Inclassable selon les catégories usuelles, elle révèle pourtant, depuis la clinique de Gilles Deleuze, une profonde cohésion : le nomadisme esthétique de Frank Zappa décrit l’unité d’une œuvre élargie à la somme de toutes ses productions, son processus continu dans les voies zigzagantes de ses multiplicités.

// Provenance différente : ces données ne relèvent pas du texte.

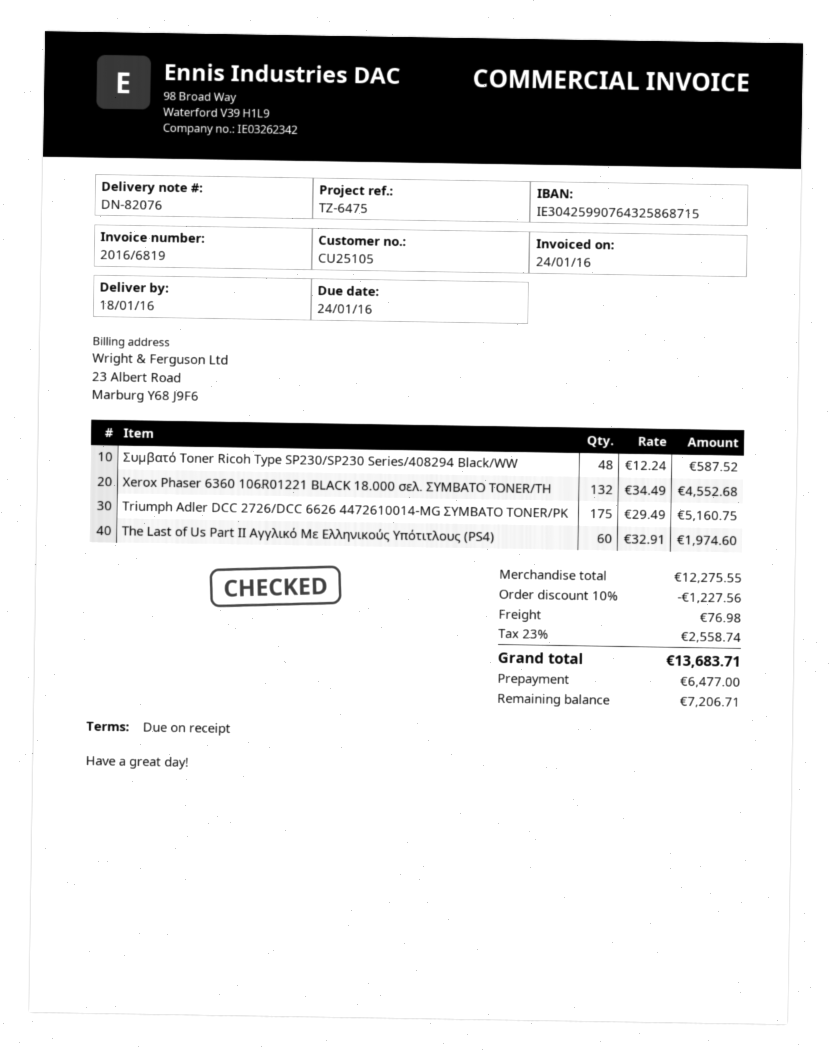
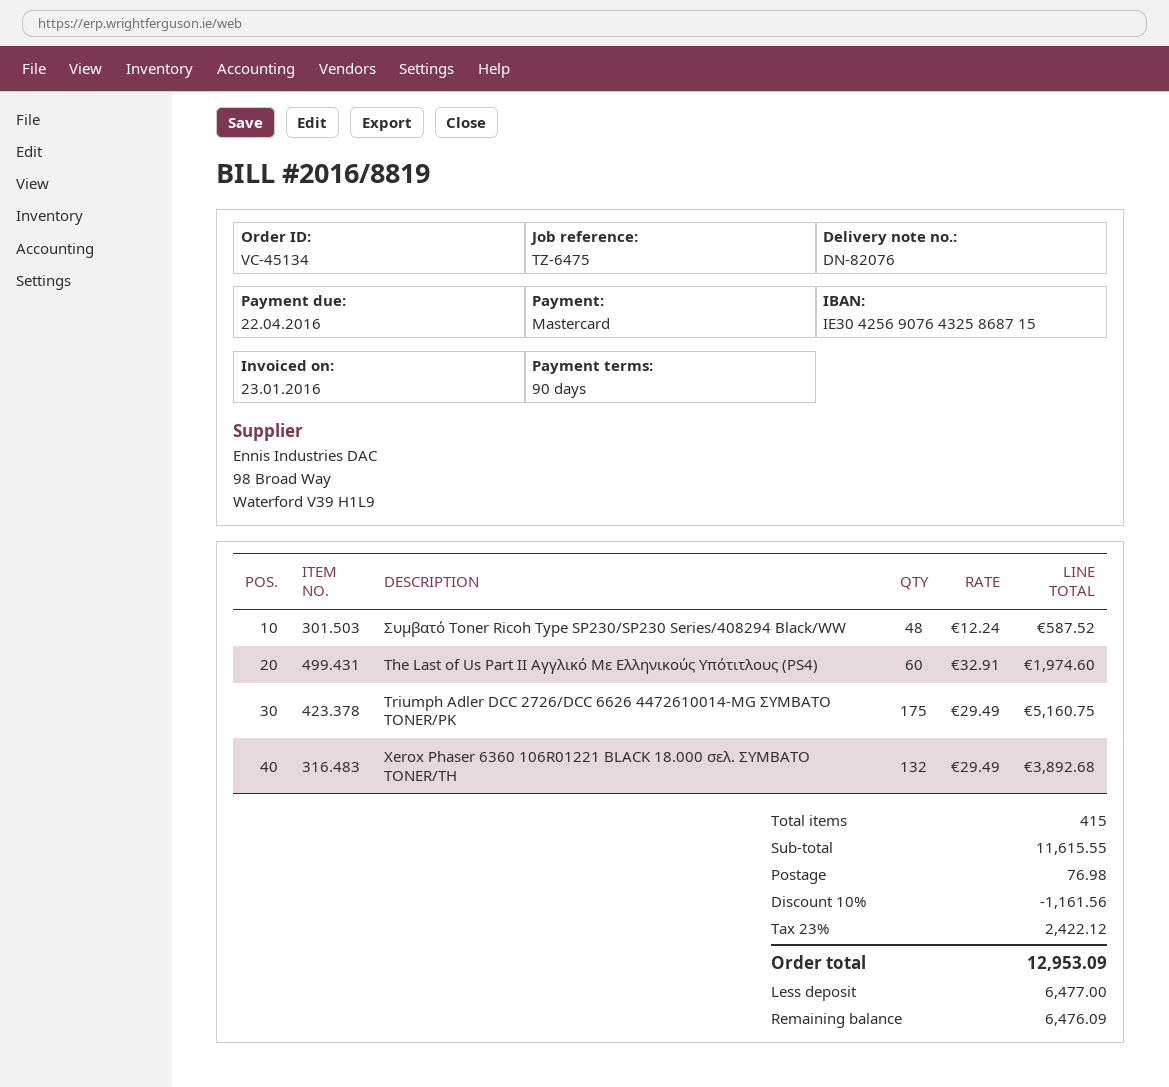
invoice number: 2016/6819 -> 2016/8819
invoice date: 2016-01-24 -> 2016-01-23
payment terms: on receipt -> 90 days
due date: 2016-01-24 -> 2016-04-22
bank account: IE30425990764325868715 -> IE30425690764325868715
Xerox Phaser 6360 106R01221 BLACK 18.000 σελ. ΣΥΜΒΑΤΟ TONER/TH: 132 x 34.49 = 4552.68 -> 132 x 29.49 = 3892.68
subtotal: 12275.55 -> 11615.55
discount: 10% = 1227.56 -> 10% = 1161.56
tax: 23% = 2558.74 -> 23% = 2422.12
total: 13683.71 -> 12953.09
balance: 7206.71 -> 6476.09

La ritournelle zappaïenne déterritorialise l’œuvre des instances qui menacent son autonomie musicale. Elle opère son autonomisation en mettant en scène ces régimes pour mieux les faire fuir : régimes d’écoute, régimes esthétiques, et régime capitaliste de production, de distribution et de fétichisation. Ce faisant elle instaure un partage singulier du sensible.
Son art est dionysiaque : il agence un rythme qui fait fuir la musique d’une forme signifiante, il agence une durée intensive : il crée perpétuellement, du devenir. Il déjoue l’inscription de la musique à l’aune de la représentation, d’une intelligibilité extrinsèque à son ordre à elle qui est, comme le théorise Nietzsche, sensible.
Capturant ce qui faisait la pornographie de son temps, l’œuvre- machine de Frank Zappa agit la possibilité de son dépassement. Ce faisant elle propose un remède efficace aux apories du postmodernisme, à ses désenchantements pérennes.
Cette thèse proposera une cartographie du territoire zappaïen. On tentera d’y montrer son intérêt critique pour les problématiques contemporaines afférentes à l’art, aux rapport de ce dernier avec la société.